The expense associated with these awards is based on the current fair value of the awards which historically has been derived from a probability-weighted expected return method. The probability-weighted expected return method involves a forward-looking analysis of possible future outcomes, the estimation of ranges of future and present value under each outcome, and the application of a probability factor to each outcome in conjunction with the application of the current value of the Company’s common stock price with a Black-Scholes option pricing formula, as remeasured at each reporting date until the awards are settled.
 
CVR has recorded approximately $0 and approximately $18.7 million in personnel accruals as of June 30, 2011 and December 31, 2010, respectively. Compensation expense for the three months ended June 30, 2011 related to the Phantom Unit Plans was reversed by approximately $0.7 million. Compensation expense for the three months ended June 30, 2010 related to the Phantom Unit Plans was reversed by approximately $1.8 million. Compensation expense for the six months ended June 30, 2011 and 2010 related to the Phantom Unit Plans was approximately $10.6 million and $1.6 million, respectively.
 
As described above, in February 2011, CALLC and CALLC II completed a sale of CVR common stock into the public market pursuant to a registered public offering. As a result of this offering, the Company made a payment to phantom unitholders of approximately $20.1 million in the first quarter of 2011. As described above, in May 2011, CALLC completed an additional sale of CVR common stock into the public market pursuant to a registered public offering. As a result of this offering, the Company made a payment to phantom unitholders of approximately $9.2 million in the second quarter of 2011.
 
Due to the divestiture of all ownership of CVR by CALLC and CALLC II and the associated payments to the holders of service and phantom performance points, there is no unrecognized compensation expense at June 30, 2011.
 
Using the Company’s closing stock price at June 30, 2010, to determine the Company’s equity value, through an independent valuation process, the service phantom interest and performance phantom interest were valued as follows:
 
         
    June 30, 2010
 
Service Phantom interest (per point)
  $ 12.46  
Performance Phantom interest (per point)
  $ 6.96  
 
Long-Term Incentive Plan
 
CVR has a Long-Term Incentive Plan (“LTIP”) which permits the grant of options, stock appreciation rights, restricted shares, restricted share units, dividend equivalent rights, share awards and performance awards (including performance share units, performance units and performance-based restricted stock). As of June 30, 2011, only restricted shares of CVR common stock and stock options had been granted under the LTIP. Individuals who are eligible to receive awards and grants under the LTIP include the Company’s employees, officers, consultants, advisors and directors.
 
Stock Options
 
As of June 30, 2011, there have been a total of 32,350 stock options granted, of which 26,168 have vested. However, 6,301 vested options have expired resulting in a net total of 19,867 outstanding options that have vested. Additionally, 3,149 unvested stock options were forfeited in the second quarter of 2010. There were 1,450 options that vested in the second quarter of 2011. There were no options forfeited or granted in the second quarter of 2011. The fair value of stock options is estimated on the date of grant using the Black-Scholes option pricing model. As of June 30, 2011, there was approximately $1,600 of total unrecognized compensation cost related to stock options which will be fully recognized in the third quarter of 2011 upon vesting.
 
Restricted Stock
 
A summary of restricted stock grant activity and changes during the six months ended June 30, 2011 is presented below:
 
                 
          Weighted-
 
          Average
 
          Grant-Date
 
Restricted Stock   Shares     Fair Value  
 
Outstanding at January 1, 2011 (non-vested)

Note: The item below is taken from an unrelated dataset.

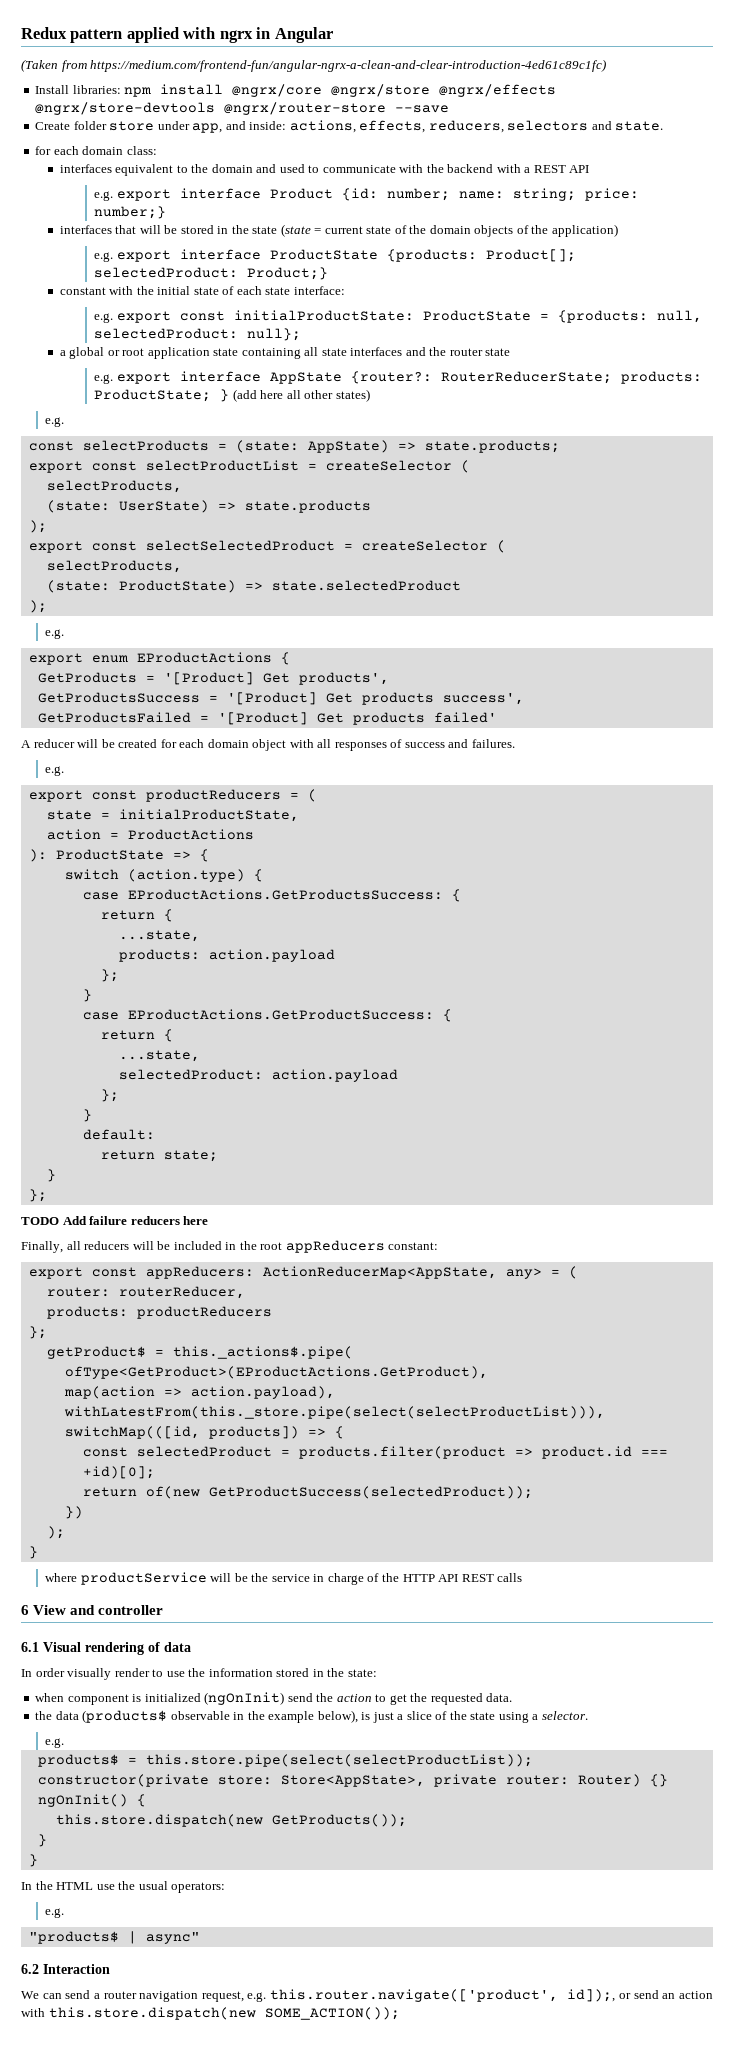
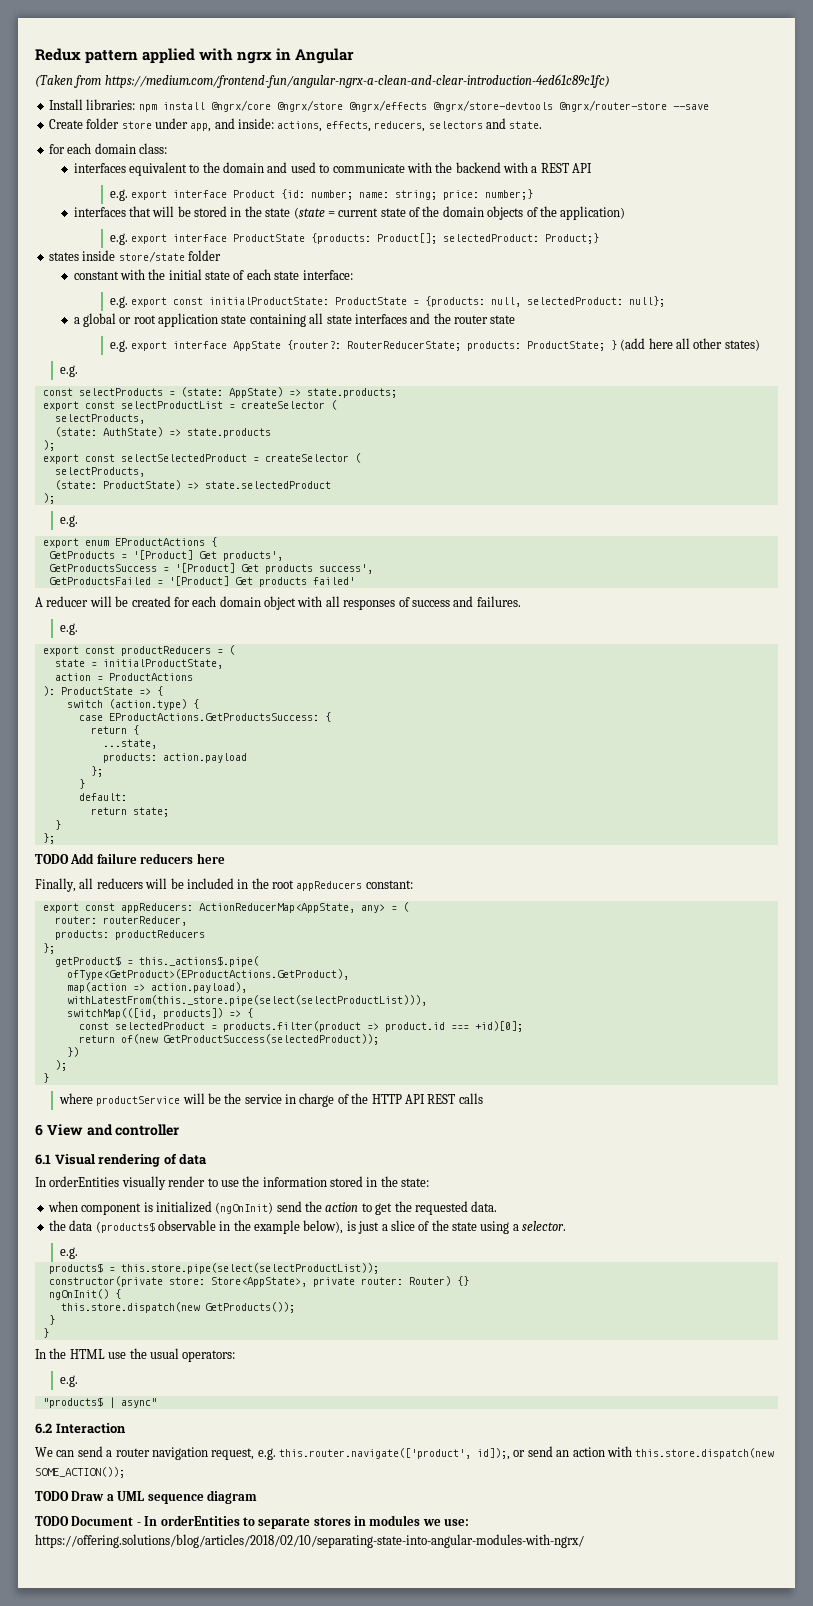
(329, 273) none -> [48,250,221,262] // states inside store/state folder
[118,500,209,513] UserState) -> [102,427,163,437] AuthState)
[82,1009,452,1022] [100,1029,173,1042] [118,1050,200,1062] [118,1069,398,1082] [100,1089,119,1102] [82,1109,92,1122] // case EProductActions.GetProductSuccess: { // return { // ...state, // selectedProduct: action.payload // }; // } -> (85, 784) none
[35,1668,65,1677] order -> [49,1176,120,1187] orderEntities
(400, 2013) none -> [35,1490,257,1504] [35,1515,470,1529] [35,1534,584,1548] // TODO Draw a UML sequence diagram // TODO Document - In orderEntities to separate stores in modules we use: https://offering.solutions/blog/articles/2018/02/10/separating-state-into-angular-modules-with-ngrx/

    1,369,182     $ 10.94  
Vested
    (21,854 )     15.25  
Granted
    13,521       19.97  
Forfeited
    (3,066 )     5.94  
                 
Outstanding at June 30, 2011 (non-vested)
    1,357,783     $ 10.97  
                 
 
Through the LTIP, restricted shares have been granted to employees of the Company. Restricted shares, when granted, are valued at the closing market price of CVR’s common stock on the date of issuance and amortized to compensation expense on a straight-line basis over the vesting period of the stock. These shares generally vest over a three-year period. As of June 30, 2011, there was approximately $8.9 million of total unrecognized compensation cost related to restricted shares to be recognized over a weighted-average period of approximately two years.
 
Compensation expense recorded for the three months ended June 30, 2011 and 2010 related to the restricted shares and stock options was approximately $2.5 million and $0.2 million, respectively. Compensation expense recorded for the six months ended June 30, 2011 and 2010 related to the restricted shares and stock options was approximately $4.7 million and $0.4 million, respectively.
 
CVR Partners’ Long-Term Incentive Plan
 
In connection with the Offering, the board of directors of the general partner adopted the CVR Partners, LP Long-Term Incentive Plan (“CVR Partners’ LTIP”). Individuals who are eligible to receive awards under the CVR Partners’ LTIP include CVR Partners’, its subsidiaries’ and its parent’s employees, officers, consultants and directors. The CVR Partners’ LTIP provides for the grant of options, unit appreciation rights, distribution equivalent rights, restricted units, phantom units and other unit-based awards, each in respect of common units. The maximum number of common units issuable under the CVR Partners’ LTIP is 5,000,000.
 
In connection with the Offering, 23,448 phantom units were granted to certain board members of the Partnership’s general partner. These phantom units are expected to vest six months following the grant date. These phantom unit awards granted to the directors of the general partner are considered non-employee equity-based awards since the directors are not elected by unitholders. These phantom unit director awards are required to be marked-to-market each reporting period until they are vested.
 
In June 2011, 50,659 phantom units were granted to an employee of the general partner. These phantom units are expected to vest over three years on the basis of one-third of the award each year. As this phantom award, which is an equity-based award, was granted to an employee of a subsidiary of the Company, it was valued at the closing unit price of the Partnership’s common units on the date of grant and will be amortized to compensation expense on a straight-line basis over the vesting period of the award.
 
In June 2011, 2,956 fully vested common units were granted to certain board members of the general partner. The fair value of these awards was calculated using the closing price of the Partnership’s common units on the date of grant. This amount was fully expensed at the time of grant.
 
Compensation expense recorded for the three months ended June 30, 2011 and 2010, related to the awards under the CVR Partners’ LTIP was approximately $0.3 million and $0, respectively. Compensation expense recorded for the six months ended June 30, 2011 and 2010, related to the awards under the CVR Partners’ LTIP was approximately $0.3 million and $0, respectively. Compensation expense associated with the awards under the CVR Partners’ LTIP has been recorded in selling, general and administrative expenses (exclusive of depreciation and amortization).
 
As of June 30, 2011, there were 4,922,937 common units available for issuance under the CVR Partners’ LTIP. Unrecognized compensation expense associated with the unvested phantom units at June 30, 2011 was approximately $1.2 million.